Aus Ermangelung eines richtigen “Story-Spiels” – nachdem ich jetzt Assassins Creed 2 durch habe – wollte ich den durchweg gut bewerteten Tomb-Raider-Klon mal ausprobieren. Die erste Stunde führt einen gut ins Spiel und die Geschichte ein und entfaltet dabei eine vielversprechende Story, die mit der Suche nach der berüchtigten Goldstadt El Dorado beginnt.
Die Bewegungen vom Protagonisten Drake sind mittlerweile und besonders im direkten Vergleich zum Assassinen Ezio ein bißchen behäbig und schwammig. Das Kampf- und Deckungssystem ist ehrlich gesagt nicht so meins aber durchaus fair und gut bedienbar. Die KI bemüht sich, es dem Spieler durch Flankenangriffe und den geschickten Einsatz von Granaten schwer zu machen. Man muss ständig in Bewegung bleiben um den Gegnerhorden Herr werden zu können. Allerdings wechseln sich nach einer guten Stunde immer wieder im gleichen Turnus die Kletterpartien und die Schießereien ab, was ein wenig konstruiert wirkt. Zumal die Gegner einem regelmäßig geskriptet in den Rücken fallen, was an manchen Stellen unrealistisch und konstruiert wirkt.

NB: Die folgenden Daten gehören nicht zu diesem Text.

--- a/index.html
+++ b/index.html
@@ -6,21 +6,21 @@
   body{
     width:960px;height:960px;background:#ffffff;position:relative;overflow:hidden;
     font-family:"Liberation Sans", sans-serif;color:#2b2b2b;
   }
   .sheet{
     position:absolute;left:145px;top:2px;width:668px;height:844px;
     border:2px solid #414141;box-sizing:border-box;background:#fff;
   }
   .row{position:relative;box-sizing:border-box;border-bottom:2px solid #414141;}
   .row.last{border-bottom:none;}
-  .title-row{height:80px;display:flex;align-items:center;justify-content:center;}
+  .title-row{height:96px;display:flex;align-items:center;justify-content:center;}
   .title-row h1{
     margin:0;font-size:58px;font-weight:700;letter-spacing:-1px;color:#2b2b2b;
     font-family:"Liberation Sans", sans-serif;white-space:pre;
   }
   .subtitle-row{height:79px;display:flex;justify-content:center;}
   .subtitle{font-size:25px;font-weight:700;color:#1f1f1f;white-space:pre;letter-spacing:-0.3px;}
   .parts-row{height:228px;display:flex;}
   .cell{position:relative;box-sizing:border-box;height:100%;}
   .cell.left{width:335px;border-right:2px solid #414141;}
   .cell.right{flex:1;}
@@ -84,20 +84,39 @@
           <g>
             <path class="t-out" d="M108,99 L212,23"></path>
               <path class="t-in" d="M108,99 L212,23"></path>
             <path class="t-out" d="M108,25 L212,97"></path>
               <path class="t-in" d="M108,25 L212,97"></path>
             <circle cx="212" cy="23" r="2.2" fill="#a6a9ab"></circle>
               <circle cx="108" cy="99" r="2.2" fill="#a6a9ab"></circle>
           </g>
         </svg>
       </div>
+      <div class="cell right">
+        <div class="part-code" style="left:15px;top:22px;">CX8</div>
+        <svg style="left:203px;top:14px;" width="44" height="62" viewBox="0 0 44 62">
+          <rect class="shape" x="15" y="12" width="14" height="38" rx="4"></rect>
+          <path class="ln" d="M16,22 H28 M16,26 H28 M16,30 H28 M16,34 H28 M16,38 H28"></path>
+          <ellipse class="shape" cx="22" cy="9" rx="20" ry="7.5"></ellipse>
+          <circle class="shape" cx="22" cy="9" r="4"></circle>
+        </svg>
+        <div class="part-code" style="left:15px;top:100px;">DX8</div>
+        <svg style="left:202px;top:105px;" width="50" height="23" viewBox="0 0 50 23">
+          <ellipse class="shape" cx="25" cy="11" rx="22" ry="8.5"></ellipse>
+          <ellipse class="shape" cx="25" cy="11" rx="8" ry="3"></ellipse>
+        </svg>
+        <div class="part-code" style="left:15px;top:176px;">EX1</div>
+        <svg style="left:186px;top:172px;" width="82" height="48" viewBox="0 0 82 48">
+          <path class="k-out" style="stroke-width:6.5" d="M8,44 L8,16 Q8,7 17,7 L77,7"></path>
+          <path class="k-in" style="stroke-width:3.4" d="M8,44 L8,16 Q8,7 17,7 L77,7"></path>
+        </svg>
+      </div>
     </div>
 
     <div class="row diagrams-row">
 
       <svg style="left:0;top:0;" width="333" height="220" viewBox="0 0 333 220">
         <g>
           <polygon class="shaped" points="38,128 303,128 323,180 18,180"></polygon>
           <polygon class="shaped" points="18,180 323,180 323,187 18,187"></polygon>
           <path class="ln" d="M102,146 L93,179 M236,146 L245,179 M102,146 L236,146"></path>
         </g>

Die Waffenauswahl deckt das gewohnte Spektrum ab, von der Pistole über die Schotflinte und die AK bis hin zur Granate. Was allerdings ein wenig verwirrend ist, ist dass die Pistole die beste Waffe ist. Ein relativ großer Munitionsvorrat (auch wenn in Uncharted chronischer Munitionsmangel herrscht), die beste Präzision auf Entfernungen (was ja eigentlich recht untypisch für eine 9mm ist) und eine höhere Durchschlagskraft als zum Beispiel die AK.

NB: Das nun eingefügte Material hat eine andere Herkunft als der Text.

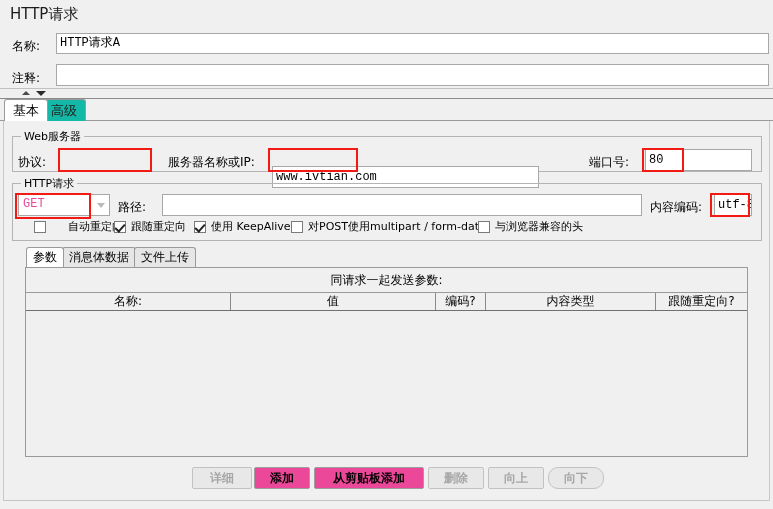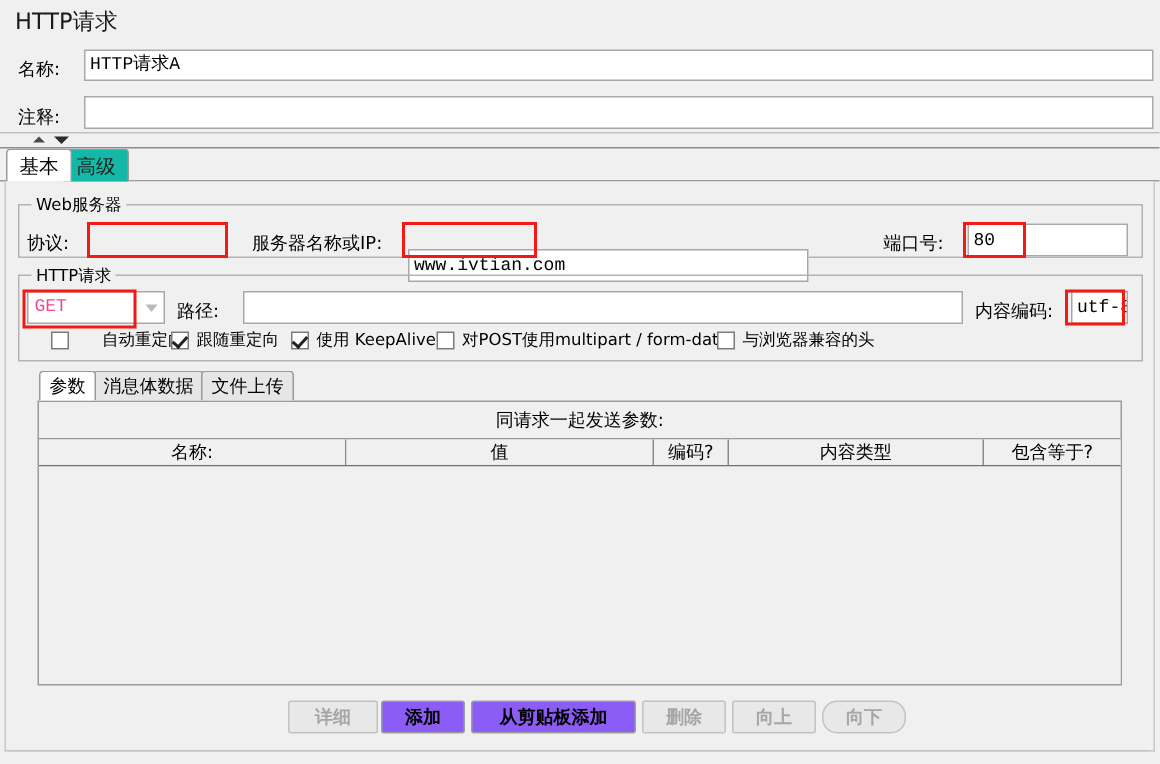--- a/index.html
+++ b/index.html
@@ -267,21 +267,21 @@
     position: absolute;
     left: 0; top: 43px; right: 0; bottom: 0;
     background: #f0f0f0;
   }
 
   
   .btn {
     position: absolute;
     height: 22px;
     box-sizing: border-box;
-    background: #8b5cf6;
+    background: #ec4899;
     border: 1px solid #9d9d9d;
     border-radius: 2px;
     font-family: "DejaVu Sans", sans-serif;
     font-size: 12px;
     color: #000;
     text-align: center;
     line-height: 20px;
     white-space: nowrap;
     padding: 0;
   }
@@ -378,21 +378,21 @@
       <div class="itab unsel" style="left:130px;">文件上传</div>
     </div>
 
     <div class="tablepanel" style="left:21px; top:146px; width:723px; height:190px;">
       <div class="table-caption">同请求一起发送参数:</div>
       <div class="thead">
         <div class="th" style="width:205px;">名称:</div>
         <div class="th" style="width:205px;">值</div>
         <div class="th" style="width:50px;">编码?</div>
         <div class="th" style="width:170px;">内容类型</div>
-        <div class="th" style="width:91px;">包含等于?</div>
+        <div class="th" style="width:91px;">跟随重定向?</div>
       </div>
       <div class="tbody"></div>
     </div>
 
     <div style="position:absolute; left:0; top:346px; width:767px; height:24px;font-weight:bold;">
       <div class="btn disabled" style="left:188px; width:60px;">详细</div>
       <div class="btn" style="left:250px; width:56px;">添加</div>
       <div class="btn" style="left:310px; width:110px;">从剪贴板添加</div>
       <div class="btn disabled" style="left:424px; width:56px;">删除</div>
       <div class="btn disabled" style="left:484px; width:56px;">向上</div>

Der einzige weitere und somit auch letzte Kritikpunkt am Spiel ist die durchaus selbstmörderisch anmutende Angewohnheit der Gegner, immer bis auf wenige Meter an Drake heranzustürmen. Das macht in den meisten Gebieten die 9mm-Schrotflinte-Kombination zur perfekten Waffenwahl.
Atmosphärisch und was die Inszenierung betrifft kommt einem Uncharted vor wie eine Mischung aus Tomb Raider und einem Indiana Jones-Film und vereint dabei die besten Eigenschaften beider Titel. Alles in allem ein sehr gutes Spiel für Leute die Tomb Raider bereits gemocht haben – und das nicht nur wegen Lara Croft – und auf Third-Person-Action mit gelegentlichen Klettereinlagen stehen. Zumal der zweite Teil den ersten ja noch weit übertreffen soll, wenn man den Tests in der Fachpresse glauben mag. Mein Fall ist das Spiel allerdings trotzdem irgendwie nicht, vor allem nicht als direkter persönlicher Nachfolger von Assassins Creed 2.
Ich persönlich warte lieber auf die DLC’s zu Ubisofts Meuchelabenteuer und überbrücke die Feiertage mit FIFA, dem MP-Modus von Modern Warfare 2 und Killzone 2.